Each of the nationwide credit reporting companies — Equifax, Experian, and TransUnion — is required to provide you with a free copy of your credit report once every 12 months, if you ask for it. To order, visit annualcreditreport.com, or call 1-877-322-8228. You may order reports from each of the three credit reporting companies at the same time, or you can stagger your requests throughout the year.
Some of your creditors and lenders might report only to one of the credit bureaus. And, since credit bureaus don’t typically share information, it’s possible to have different information on each of your reports. Ordering all three reports will give you a complete view of your credit history and let you repair your credit at all three bureaus instead of just one.
With federal student loan consolidation, federal student loans are combined into one account. Private loans are not consolidated into the account. Federal student loan consolidation takes a weighted average of your current interest rates and combines them into a single payment with adjustable payment terms between 10 to 30 years. The process is free and may allow you to retain benefits including income-based repayment and public service loan forgiveness.

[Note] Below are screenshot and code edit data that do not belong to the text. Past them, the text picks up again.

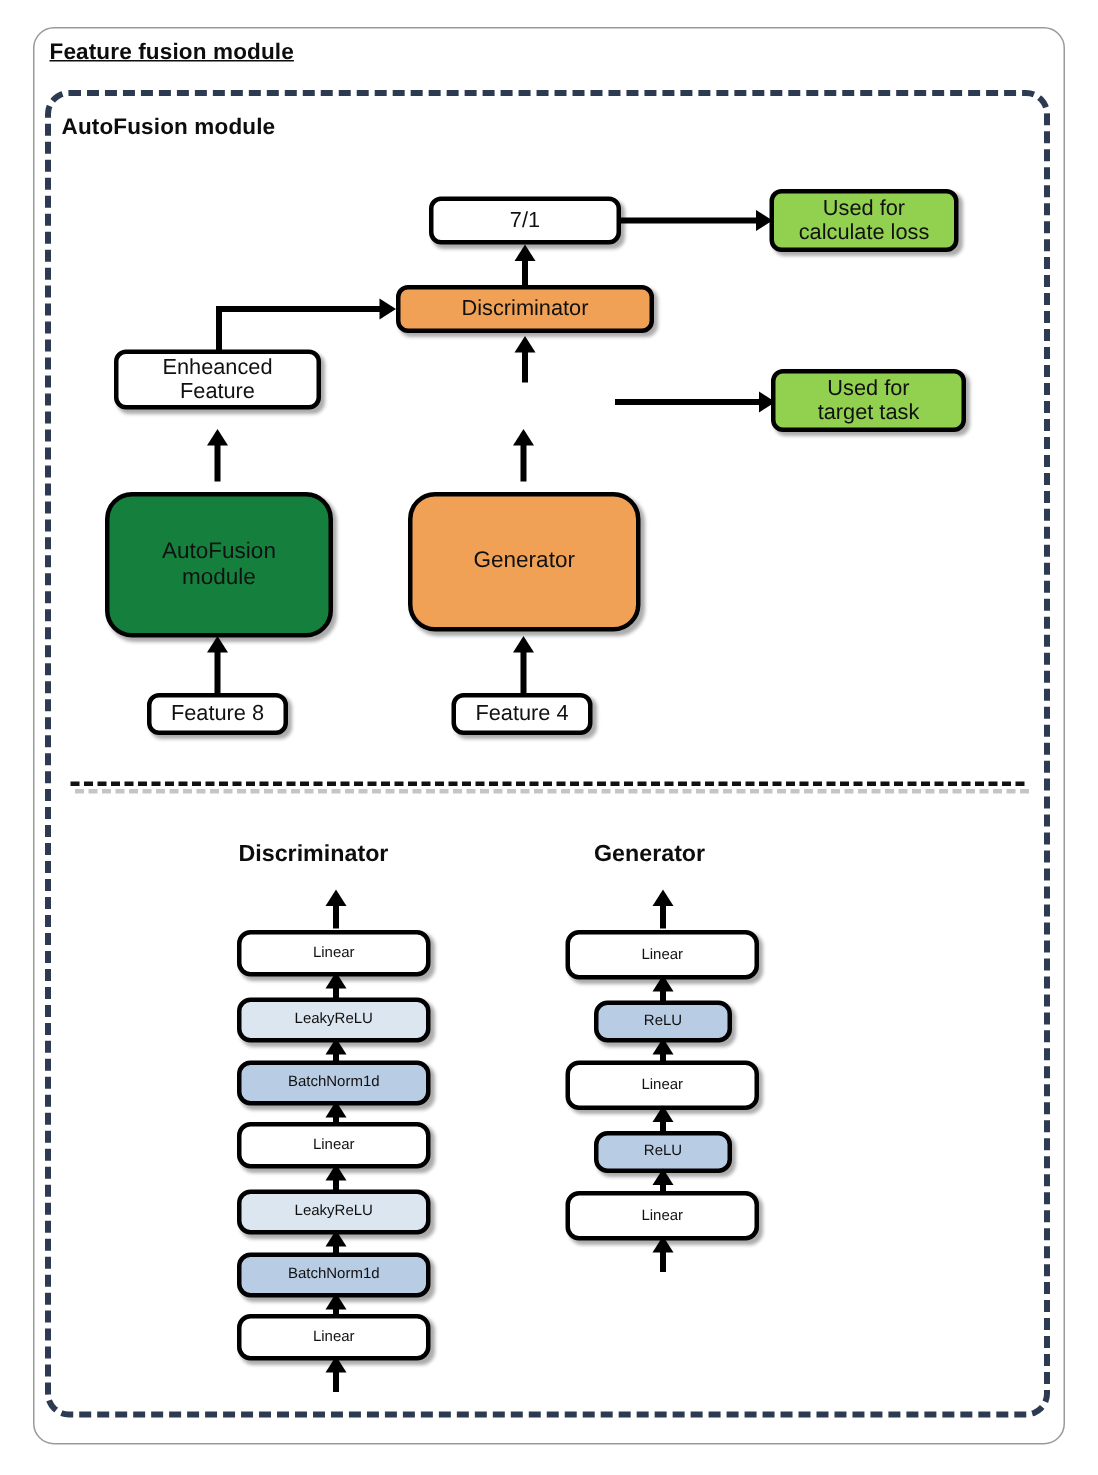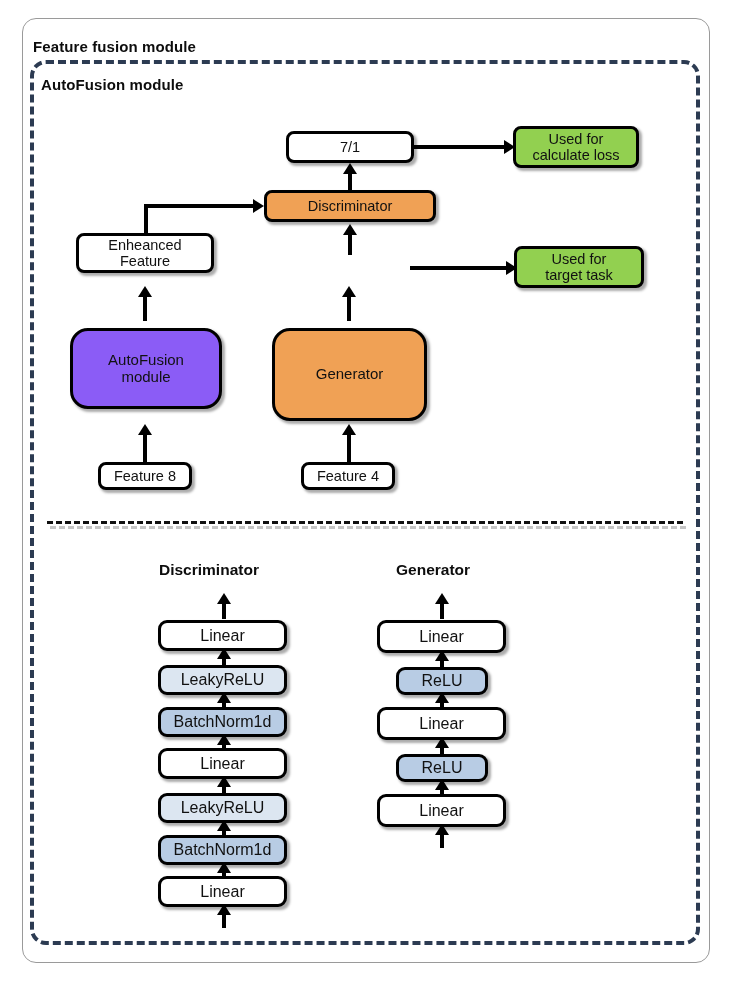--- a/index.html
+++ b/index.html
@@ -52,7 +52,7 @@
     letter-spacing: 0.1px;
     white-space: nowrap;
   }
-  #title-outer { left: 33px; top: 38px; }
+  #title-outer { left: 33px; top: 26px; text-decoration: underline; }
   #title-inner { left: 41px; top: 76px; }
 
   

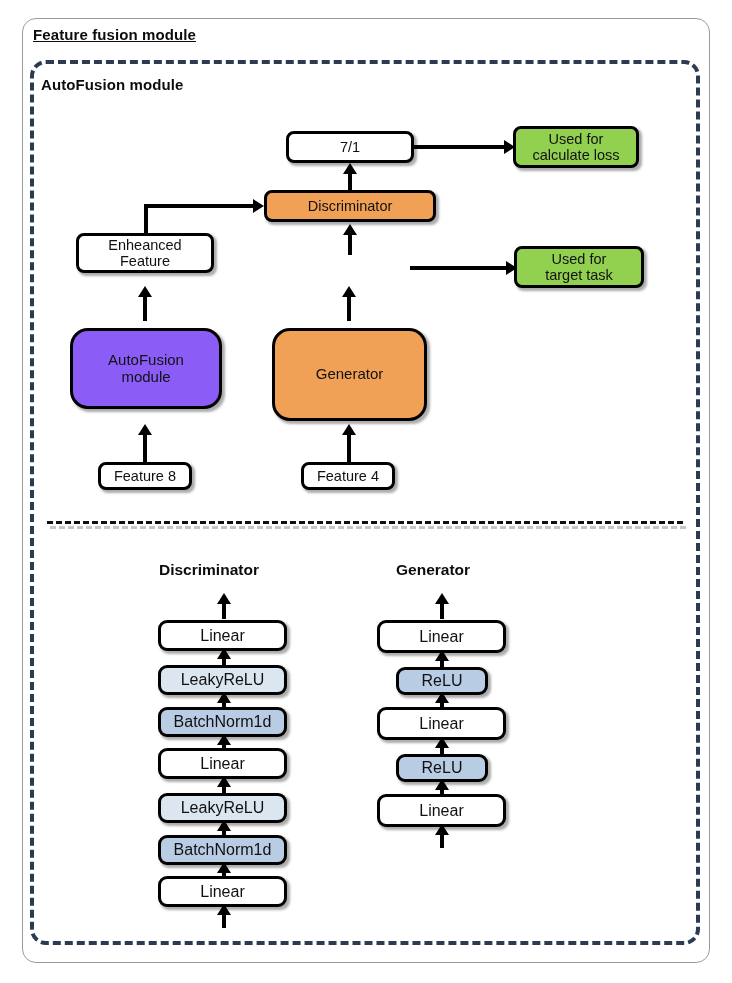--- a/index.html
+++ b/index.html
@@ -181,7 +181,7 @@
   <div class="arrow-v" style="left:347px; top:296px; height:25px;"></div>
   <div class="head-up" style="left:342px; top:286px;"></div>
 
-  <div class="node big" style="left:70px; top:328px; width:152px; height:81px; background:#8b5cf6;">AutoFusion
+  <div class="node big" style="left:70px; top:328px; width:152px; height:97px; background:#15803d;">AutoFusion
 module</div>
 
   <div class="node big" style="left:272px; top:328px; width:155px; height:93px; background:#F0A155;">Generator</div>

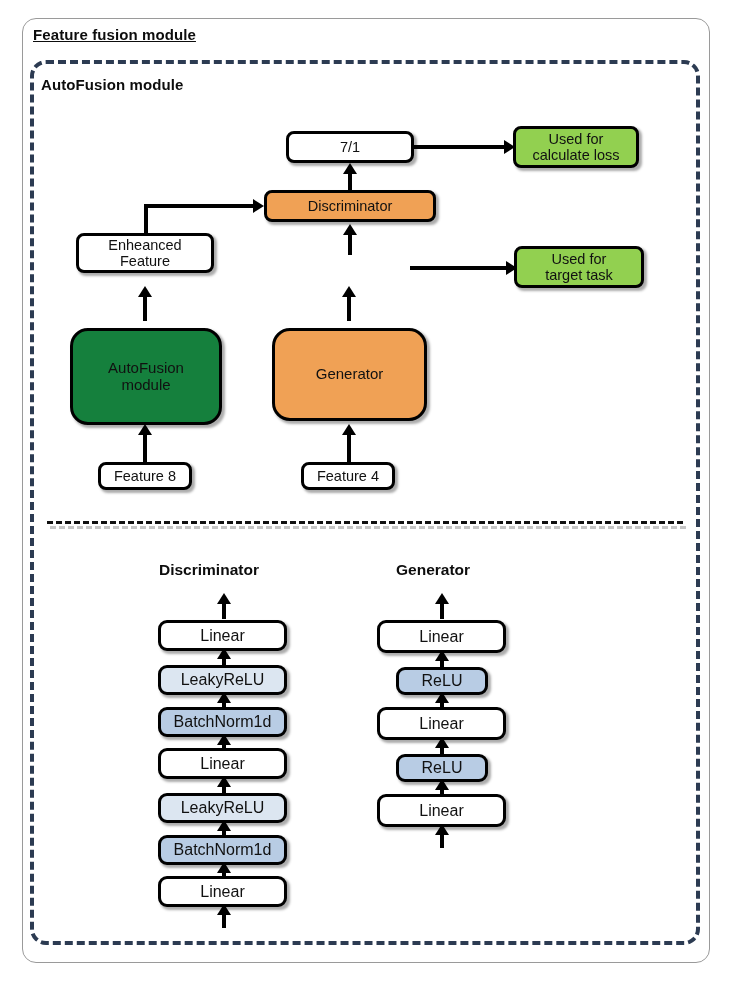--- a/index.html
+++ b/index.html
@@ -97,7 +97,7 @@
   .node.slim {
     border-width: 3px;
     border-radius: 9px;
-    font-size: 16px;
+    font-size: 10px;
   }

While the Internet can be a wonderful thing it is also the home of some real scoundrels. As an example of this there was until just a few years ago a number of very dishonest debt settlement companies online. They made grandiose promises, collected big upfront fees, closed up without providing any services and then reopened a few months later under different names. While the Federal Trade Commission cracked down on many of these fly-by-night operations there are some still lurking out there.
Your credit history will significantly influence the interest rate quoted for your debt consolidation loan, as most lenders use risk-based pricing. With very good or excellent credit (a FICO credit score of 740 or higher), you will be in a better position to qualify for the lowest interest rate offered by a lender. With a lower credit score, you are a higher risk and will be offered a higher interest rate.